First Published: August 29, 2013 11:53 AM EDT Credit: Access Hollywood
NEW YORK, N.Y. -- Nutritionist Keri Glassman, who regularly shares her expertise on Access Hollywood and Access Hollywood Live, is answering your nutrition, diet and health questions.
Want to know how celebrities are getting their fabulous post-baby bodies? And, if their diet plan is right for you?
This week’s question…
“I have been hearing more and more that fermented foods are good for me, but it sounds gross! What exactly are fermented foods and are they indeed healthy?” — Marcy H., Greensboro, NC
Let’s just put it out there — the word fermented is creepy. It sounds like something out of a Frankenstein movie. Because the word sounds so unappetizing, you find yourself skeptical of the kimchi, unusual vinegars and cloudy jars of vegetables at the health food store. More than that, though, you know that fermentation is a process, but you aren’t entirely sure how it all works. You are not alone. There are tons of benefits to eating fermented foods, so it is worth the read to get your ferment-o-phobia behind you. I may even get you to turn your kitchen into a laboratory.
What are fermented foods? You know about cheese, yogurt, sauerkraut, pickles and vinegar — these are popular foods that are out of the fermentation closet and widely discussed in the wellness world. Sometimes fermented foods are labeled “cultured” or “pickled” but they all fall under the fermentation umbrella. They are most famous for a sour flavor that they contribute to foods. Did you know that chocolate, salami, beer, coffee and tea are also fermented before they can be consumed? The list goes on: miso, sourdough bread, kefir, buttermilk, tempeh, kombucha and wine, to name a few.
What is fermentation? Similar to canning, or refrigeration, fermentation is a process that helps to preserve foods and keeps them from going bad. When foods are fermented, bacteria or yeast are introduced to break sugars down into simpler molecules such as alcohols and acids. This process can be as simple as placing vegetables in a salt and water solution, though most often there is a starter culture (filled with friendly microorganisms like probiotics) used. Breaking down the food does two things that the foodie should be concerned with: first, it introduces tons of good bacteria into the food that increase nutritional value tremendously. Second, a ton of flavor is released (just think of the difference between eating a cucumber and eating a pickle)!

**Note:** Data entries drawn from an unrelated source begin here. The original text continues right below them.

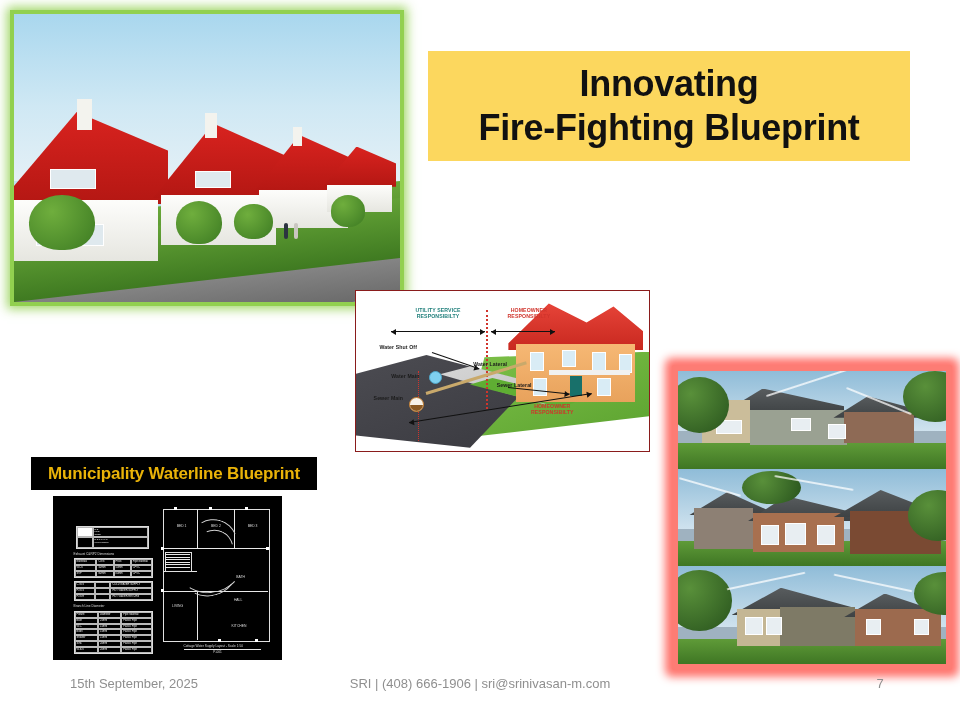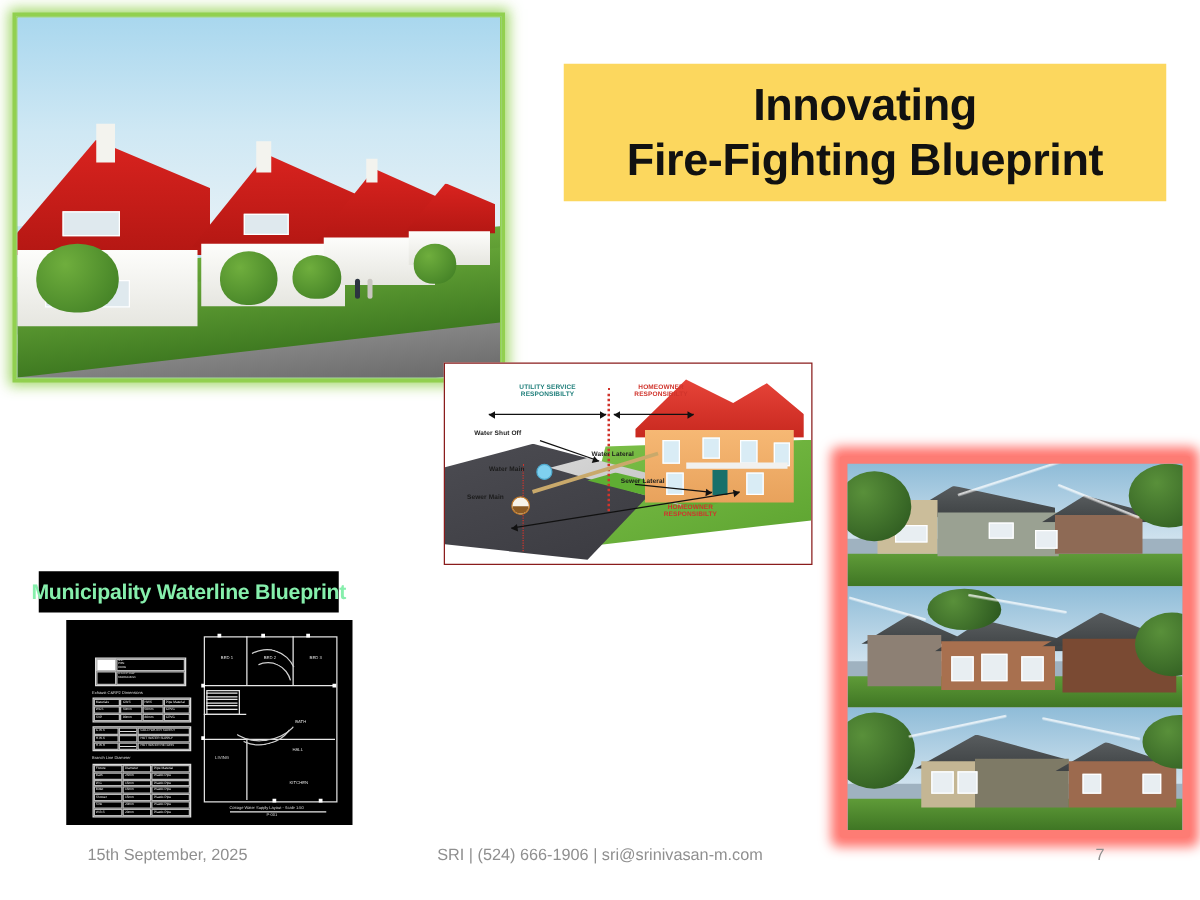"Innovating" .title-box { left: 451px -> 428px }
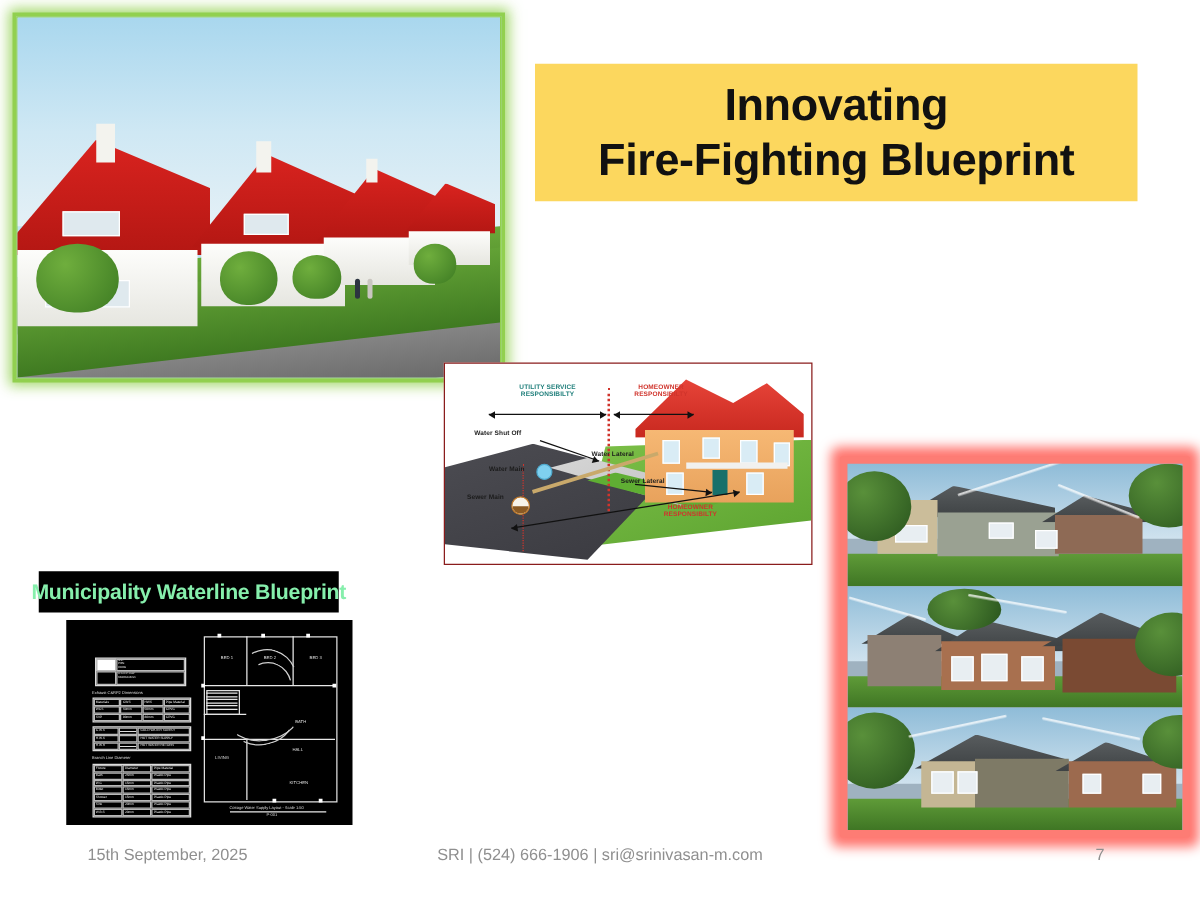"Municipality Waterline Blueprint" .chip-black { color: #86efac -> #eab308; width: 240px -> 286px }
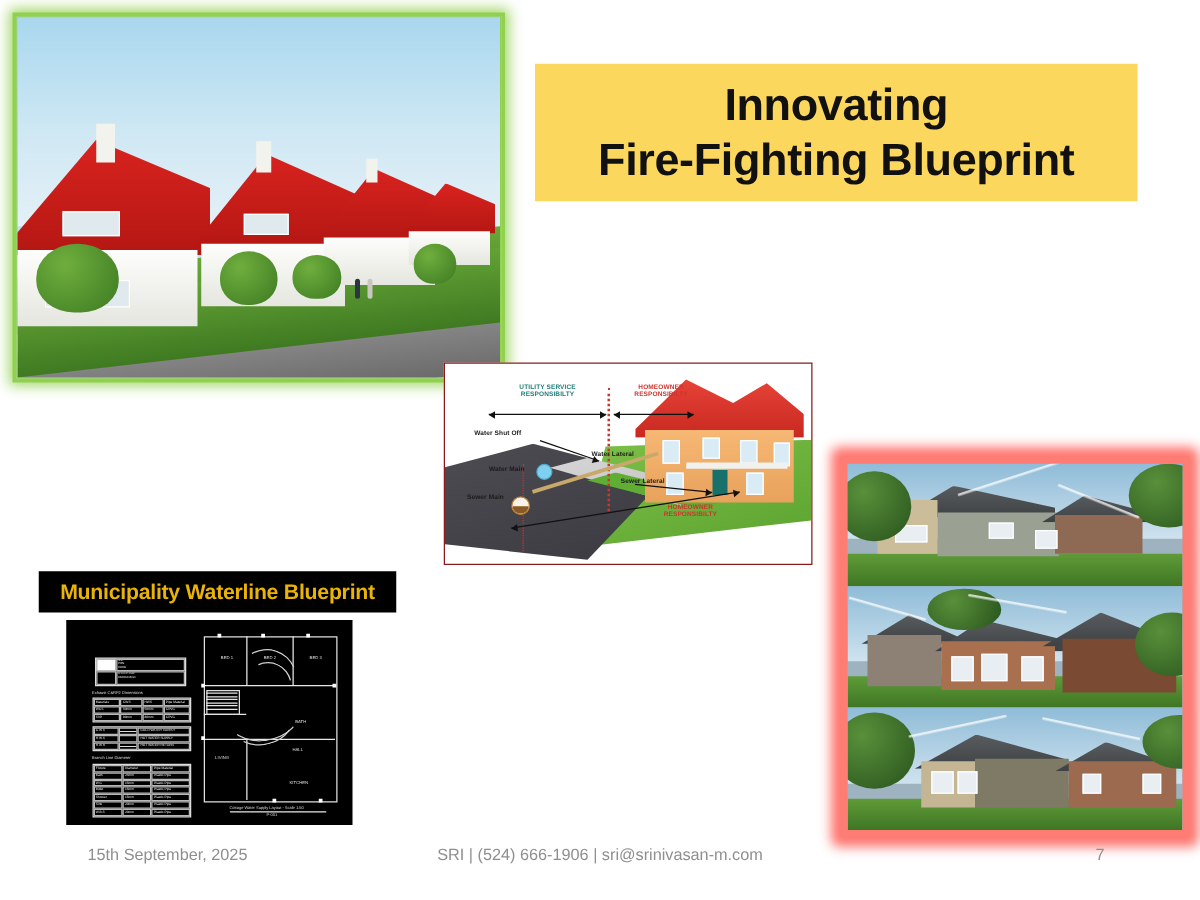"SRI | (524) 666-1906 |" div.f-center { text: 524 -> 408 }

Why should you chow down? Fermenting a food begins the process of digestion before it even hits your lips. This helps to improve the body’s digestion process and the health of your digestive tract; it also makes the nutrition in your foods more available for absorption. Like those probiotics you may take, your body can also benefit from upping your fermented food intake when you are taking antibiotics, which may disrupt the balance of the digestive tract. You should also incorporate fermented foods more as you age and you begin to lose some of the natural enzymes that absorb nutrients. Some fermented foods may contain probiotics … in more varieties and abundance than you can get in a supplement. Just to clarify, probiotics are those friendly microorganisms that promote growth of good bacteria and the combination of fermented foods and probiotics can work together to maintain balance in the flora of your gut. There are lots of bacteria in your belly at all times, hard at work to keep you humming!
Introduce fermented foods slowly so as not to overwhelm your system. A little goes a long way. For the adventurous chef, make your own yogurt or kombucha. The process is surprisingly simple and interesting. Hopefully you’ll look at fermentation in a less Frankenstein-y way. Now, please pass the pickles.